At this point, the realtime patches have been "extensively tested and verified" over the 17-year history of the project. A natural question is: "what's left?" The remainder is about 1300 lines of code in around 50 patches. While that may sound like a lot, it actually is not; "compared to where this was before, this is unbelievable". In fact, 1700 lines of code have been merged from the patch set just since February.
In the security realm, he noted some control-flow integrity (CFI) changes that went into 5.13 to help ensure that jumps in the kernel went to places where they are expected to go. The memcpy() bounds checking went in for 5.16 to help keep memory copies from overrunning their buffers. There is also a steady stream of Spectre mitigations being added, though he was interested to note that a Spectre mitigation was removed in 5.16, as well, since it was not actually buying much in the way of increased security and it had a substantial performance cost.
In the kernel testing world, there is lots of testing going on, with many reports being made to the upstream kernel developers, coming from the 0-day test robot, KernelCI, Syzbot, and others. A new automated test framework, Compass CI, is one to keep an eye on, Bird said. It is being developed by Wu Fengguang, now at Huawei, who developed the 0-day test robot. The test suites, such as LTP, kselftest, and Kunit, all have new releases and new tests as well.
For toolchains, GCC released version 12.1 in May. It comes with better handling for uninitialized variables, along with some static-analysis features. LLVM also had a release in May (version 14.0.4). At this point, some people are using LLVM for building a whole distribution, not just the kernel, Bird said.
The hardware timestamping engine support that came in 5.18 is a nice addition to tracing features in Linux. It provides a mechanism to access hardware that can automatically attach a timestamp to a hardware event, without requiring a software interrupt, which is useful for low-overhead tracing.
That concluded his whirlwind tour, which was necessarily brief, but the idea is to give the audience some ideas of search terms they can use for various features.
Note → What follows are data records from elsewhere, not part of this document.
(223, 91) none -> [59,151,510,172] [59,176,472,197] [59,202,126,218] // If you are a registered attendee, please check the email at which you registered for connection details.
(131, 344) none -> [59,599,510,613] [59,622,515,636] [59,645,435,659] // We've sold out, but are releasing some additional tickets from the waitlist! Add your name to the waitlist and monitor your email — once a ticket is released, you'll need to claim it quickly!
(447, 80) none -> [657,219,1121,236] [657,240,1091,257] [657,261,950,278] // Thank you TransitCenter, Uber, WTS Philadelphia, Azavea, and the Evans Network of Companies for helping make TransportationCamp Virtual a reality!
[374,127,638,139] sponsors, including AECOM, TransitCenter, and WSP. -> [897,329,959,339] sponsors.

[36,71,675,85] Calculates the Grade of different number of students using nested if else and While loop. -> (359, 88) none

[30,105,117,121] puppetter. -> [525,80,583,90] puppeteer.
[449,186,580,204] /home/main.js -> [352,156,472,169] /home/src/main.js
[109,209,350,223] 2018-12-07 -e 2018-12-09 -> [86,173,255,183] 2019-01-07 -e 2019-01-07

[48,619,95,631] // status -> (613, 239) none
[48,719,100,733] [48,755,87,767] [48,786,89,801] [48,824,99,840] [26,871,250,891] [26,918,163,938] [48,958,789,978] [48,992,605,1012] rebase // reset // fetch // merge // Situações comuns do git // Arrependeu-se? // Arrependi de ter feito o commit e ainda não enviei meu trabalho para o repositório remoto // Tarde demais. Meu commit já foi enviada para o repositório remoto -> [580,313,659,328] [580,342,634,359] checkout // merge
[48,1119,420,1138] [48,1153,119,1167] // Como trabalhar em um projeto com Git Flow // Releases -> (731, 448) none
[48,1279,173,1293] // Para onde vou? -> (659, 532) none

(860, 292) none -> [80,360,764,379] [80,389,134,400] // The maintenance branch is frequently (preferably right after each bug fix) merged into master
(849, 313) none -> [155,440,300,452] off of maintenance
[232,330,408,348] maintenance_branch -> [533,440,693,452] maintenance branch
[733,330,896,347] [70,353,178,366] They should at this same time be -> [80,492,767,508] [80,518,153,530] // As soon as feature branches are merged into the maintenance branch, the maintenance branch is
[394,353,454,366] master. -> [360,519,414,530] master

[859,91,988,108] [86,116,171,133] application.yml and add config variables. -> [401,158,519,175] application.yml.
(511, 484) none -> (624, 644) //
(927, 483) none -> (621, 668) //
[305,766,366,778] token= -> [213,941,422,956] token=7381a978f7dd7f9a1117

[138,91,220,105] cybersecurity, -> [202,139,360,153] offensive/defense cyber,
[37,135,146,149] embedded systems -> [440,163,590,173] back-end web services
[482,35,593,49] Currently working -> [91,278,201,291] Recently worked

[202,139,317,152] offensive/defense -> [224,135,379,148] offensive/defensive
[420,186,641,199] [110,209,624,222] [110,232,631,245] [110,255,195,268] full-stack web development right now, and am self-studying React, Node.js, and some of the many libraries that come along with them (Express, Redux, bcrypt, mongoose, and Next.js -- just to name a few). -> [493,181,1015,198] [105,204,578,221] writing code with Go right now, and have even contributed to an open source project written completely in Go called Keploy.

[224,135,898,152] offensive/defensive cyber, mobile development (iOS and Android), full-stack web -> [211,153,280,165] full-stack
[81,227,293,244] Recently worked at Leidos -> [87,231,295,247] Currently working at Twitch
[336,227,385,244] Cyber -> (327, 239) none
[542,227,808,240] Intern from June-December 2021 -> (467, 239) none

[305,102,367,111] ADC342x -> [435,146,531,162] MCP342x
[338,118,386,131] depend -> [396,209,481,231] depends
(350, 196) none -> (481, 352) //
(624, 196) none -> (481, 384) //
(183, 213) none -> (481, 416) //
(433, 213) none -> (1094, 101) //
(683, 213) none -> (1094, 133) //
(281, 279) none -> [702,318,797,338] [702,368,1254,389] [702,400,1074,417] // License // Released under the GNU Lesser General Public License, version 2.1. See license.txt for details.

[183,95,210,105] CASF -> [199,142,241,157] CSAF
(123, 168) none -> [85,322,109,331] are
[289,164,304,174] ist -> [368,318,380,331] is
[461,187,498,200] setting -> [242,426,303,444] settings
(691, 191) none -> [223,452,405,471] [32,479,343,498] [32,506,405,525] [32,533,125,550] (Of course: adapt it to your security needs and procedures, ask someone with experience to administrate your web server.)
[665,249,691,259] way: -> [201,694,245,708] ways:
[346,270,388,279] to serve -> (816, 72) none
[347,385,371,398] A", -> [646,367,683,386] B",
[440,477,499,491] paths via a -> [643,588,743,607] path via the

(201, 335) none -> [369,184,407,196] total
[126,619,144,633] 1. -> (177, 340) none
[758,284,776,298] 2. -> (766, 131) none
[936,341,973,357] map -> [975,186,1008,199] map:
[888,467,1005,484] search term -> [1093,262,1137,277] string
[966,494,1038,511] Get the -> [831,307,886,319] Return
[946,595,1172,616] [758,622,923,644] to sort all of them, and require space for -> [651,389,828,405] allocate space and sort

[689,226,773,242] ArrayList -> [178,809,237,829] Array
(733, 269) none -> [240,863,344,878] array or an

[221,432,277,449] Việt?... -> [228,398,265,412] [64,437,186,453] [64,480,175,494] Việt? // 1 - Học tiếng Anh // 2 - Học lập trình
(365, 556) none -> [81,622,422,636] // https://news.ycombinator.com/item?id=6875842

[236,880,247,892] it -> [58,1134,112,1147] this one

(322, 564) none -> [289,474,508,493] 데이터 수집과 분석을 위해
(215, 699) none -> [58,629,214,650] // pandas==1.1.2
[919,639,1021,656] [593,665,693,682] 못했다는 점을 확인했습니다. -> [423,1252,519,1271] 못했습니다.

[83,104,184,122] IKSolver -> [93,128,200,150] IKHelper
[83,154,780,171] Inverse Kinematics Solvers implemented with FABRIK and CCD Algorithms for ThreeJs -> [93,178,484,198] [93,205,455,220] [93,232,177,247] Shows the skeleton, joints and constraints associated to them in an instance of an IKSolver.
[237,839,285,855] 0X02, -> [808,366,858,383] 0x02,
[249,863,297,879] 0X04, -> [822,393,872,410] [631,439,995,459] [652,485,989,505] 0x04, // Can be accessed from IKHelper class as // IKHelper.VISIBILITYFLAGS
That should allow them to seek out more information from different sources to help as they develop new products and move to newer kernels.
Mars
Bird turned to an "interesting embedded Linux use case" that had been in the news quite a bit of late: the Mars Ingenuity helicopter. Bird said that for years he has been asking: "have we got Linux on Mars yet?; it turns out we finally did." The helicopter has some commercial off-the-shelf (COTS) hardware that is running Linux.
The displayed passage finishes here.